• _Your goal_
Once the line with "Move the pixel" is found in the data, output it and each following line exactly, up to and including the line with "- Remind students", and nothing before or after.

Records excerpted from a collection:
[Start of Attachment]

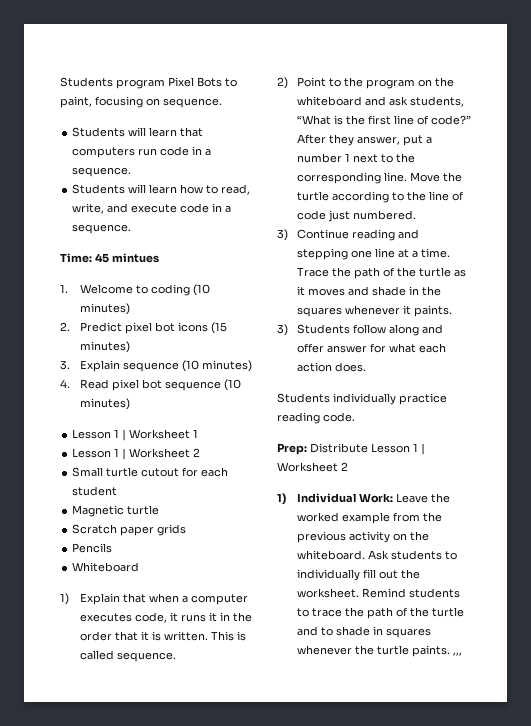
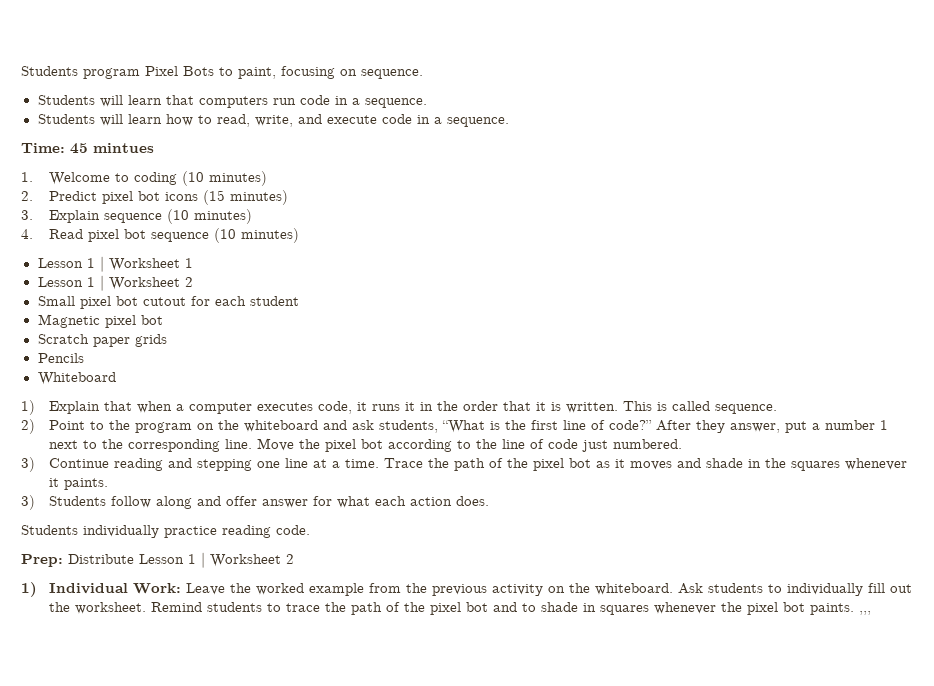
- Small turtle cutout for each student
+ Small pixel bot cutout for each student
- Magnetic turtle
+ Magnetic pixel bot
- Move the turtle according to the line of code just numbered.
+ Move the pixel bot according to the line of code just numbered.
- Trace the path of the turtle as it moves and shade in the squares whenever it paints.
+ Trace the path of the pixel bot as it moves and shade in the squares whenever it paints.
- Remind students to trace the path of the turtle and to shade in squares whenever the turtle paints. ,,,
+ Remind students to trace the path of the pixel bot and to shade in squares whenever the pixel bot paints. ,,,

[End of Attachment]

• _Written reply_
+ Move the pixel bot according to the line of code just numbered.
- Trace the path of the turtle as it moves and shade in the squares whenever it paints.
+ Trace the path of the pixel bot as it moves and shade in the squares whenever it paints.
- Remind students to trace the path of the turtle and to shade in squares whenever the turtle paints. ,,,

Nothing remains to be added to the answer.